== Extracted material ==

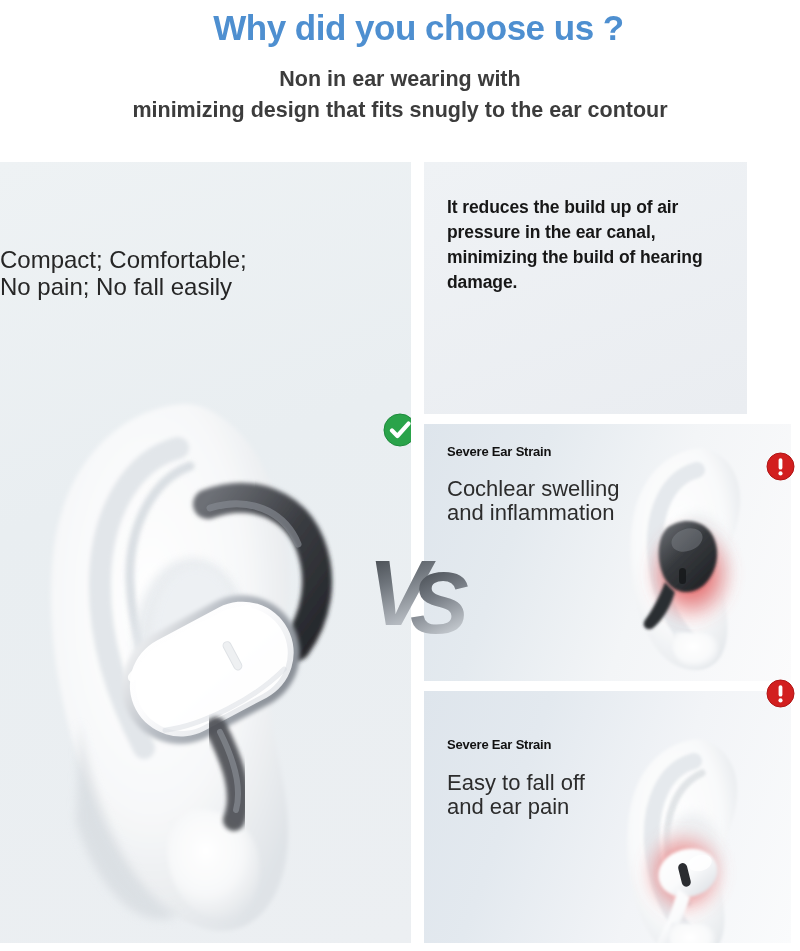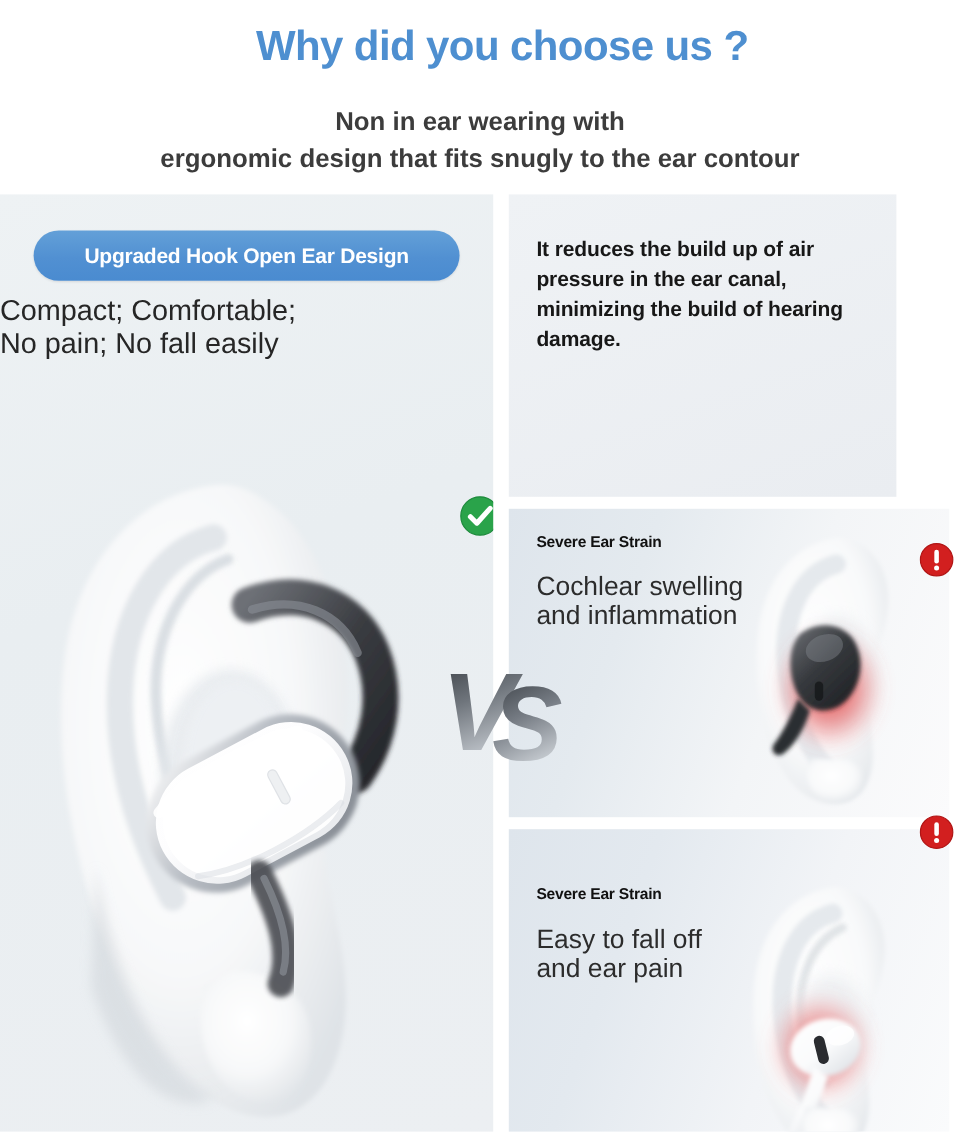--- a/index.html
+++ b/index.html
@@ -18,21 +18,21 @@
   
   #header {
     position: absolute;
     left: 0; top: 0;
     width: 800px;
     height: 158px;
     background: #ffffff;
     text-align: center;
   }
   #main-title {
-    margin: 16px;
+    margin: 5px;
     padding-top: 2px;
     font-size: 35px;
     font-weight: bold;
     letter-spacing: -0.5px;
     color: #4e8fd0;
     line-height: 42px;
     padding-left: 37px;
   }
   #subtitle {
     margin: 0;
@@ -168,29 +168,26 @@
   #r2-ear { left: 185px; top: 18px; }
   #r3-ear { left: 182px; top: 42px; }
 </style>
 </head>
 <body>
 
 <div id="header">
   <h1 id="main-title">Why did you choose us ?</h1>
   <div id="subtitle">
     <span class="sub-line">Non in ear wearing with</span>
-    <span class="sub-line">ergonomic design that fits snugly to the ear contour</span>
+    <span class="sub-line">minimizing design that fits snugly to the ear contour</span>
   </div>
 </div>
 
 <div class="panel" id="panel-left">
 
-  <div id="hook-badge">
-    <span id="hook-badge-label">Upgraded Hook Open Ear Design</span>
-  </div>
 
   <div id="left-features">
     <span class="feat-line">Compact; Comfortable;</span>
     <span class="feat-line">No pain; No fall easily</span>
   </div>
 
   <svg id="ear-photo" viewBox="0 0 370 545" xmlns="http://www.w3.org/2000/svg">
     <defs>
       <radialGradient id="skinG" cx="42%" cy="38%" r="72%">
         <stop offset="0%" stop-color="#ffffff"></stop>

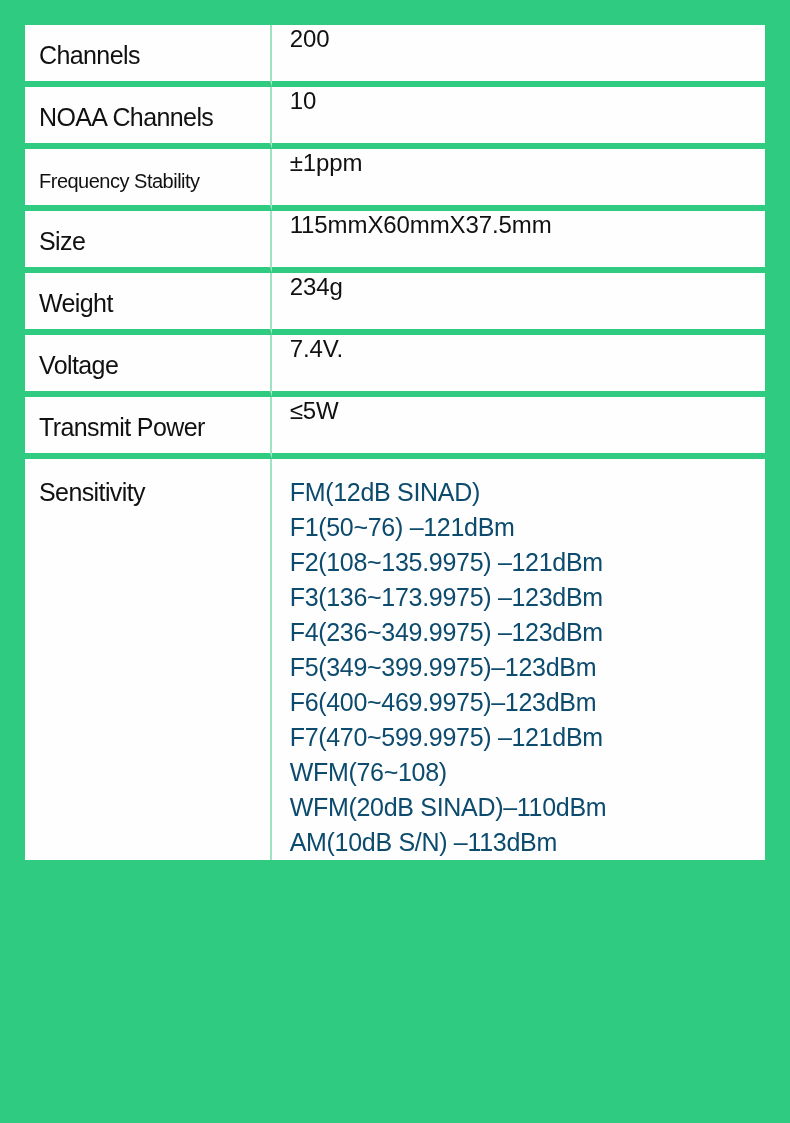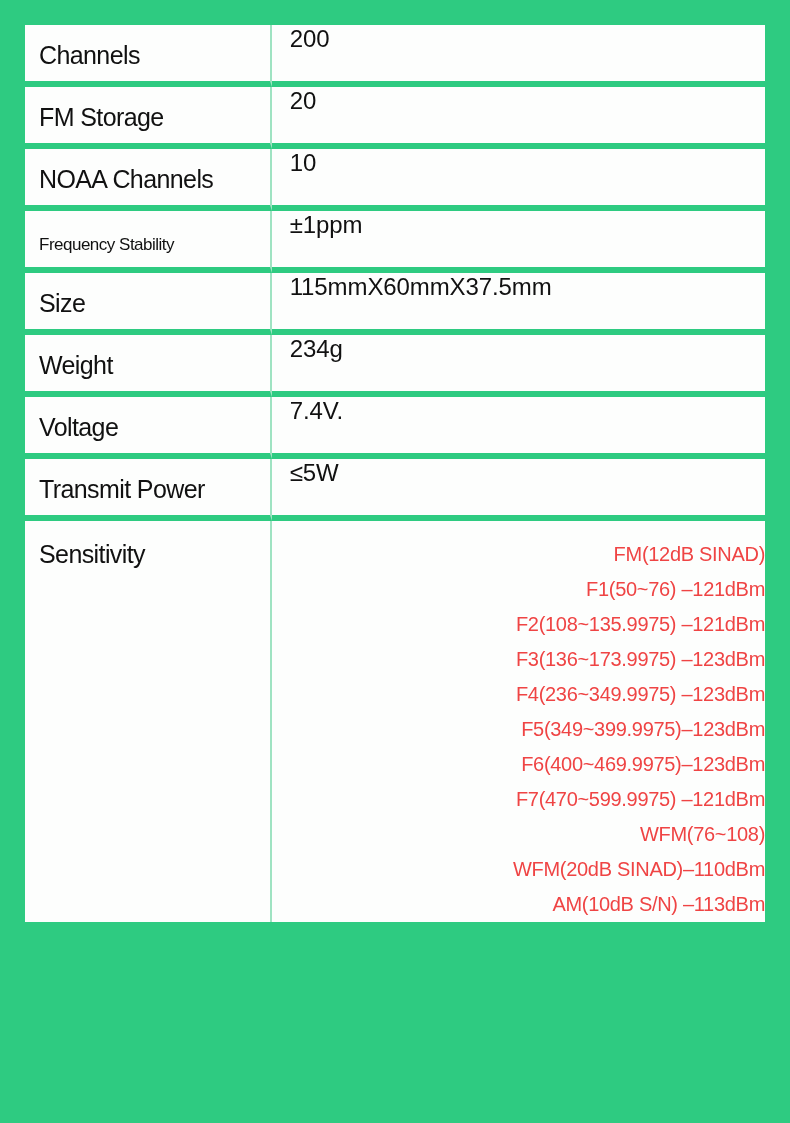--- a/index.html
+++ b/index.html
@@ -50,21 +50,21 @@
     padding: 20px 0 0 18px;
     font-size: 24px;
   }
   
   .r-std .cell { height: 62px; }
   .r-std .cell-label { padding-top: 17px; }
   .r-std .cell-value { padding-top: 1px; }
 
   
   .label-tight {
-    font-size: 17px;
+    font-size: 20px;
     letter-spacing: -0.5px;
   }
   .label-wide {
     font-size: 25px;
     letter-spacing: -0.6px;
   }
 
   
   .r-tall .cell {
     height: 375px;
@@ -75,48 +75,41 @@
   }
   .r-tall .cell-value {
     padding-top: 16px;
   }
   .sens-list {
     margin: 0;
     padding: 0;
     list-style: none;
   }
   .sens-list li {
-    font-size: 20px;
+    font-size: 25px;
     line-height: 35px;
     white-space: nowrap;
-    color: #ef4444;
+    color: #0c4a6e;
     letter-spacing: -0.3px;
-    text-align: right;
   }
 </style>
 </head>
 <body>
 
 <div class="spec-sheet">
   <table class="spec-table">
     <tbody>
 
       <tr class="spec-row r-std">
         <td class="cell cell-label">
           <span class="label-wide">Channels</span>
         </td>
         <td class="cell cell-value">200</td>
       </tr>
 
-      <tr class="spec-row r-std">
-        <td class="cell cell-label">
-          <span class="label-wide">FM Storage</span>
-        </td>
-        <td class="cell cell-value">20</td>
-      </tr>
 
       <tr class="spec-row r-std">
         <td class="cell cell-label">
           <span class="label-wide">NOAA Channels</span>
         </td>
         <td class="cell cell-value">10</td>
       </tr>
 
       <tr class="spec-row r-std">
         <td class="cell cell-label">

===

What is expected:
Copy every line of the listing that contains the word "font".

Completed exercise:
     font-size: 35px;
     font-weight: bold;
     font-size: 24px;
-    font-size: 17px;
+    font-size: 20px;
     font-size: 25px;
-    font-size: 20px;
+    font-size: 25px;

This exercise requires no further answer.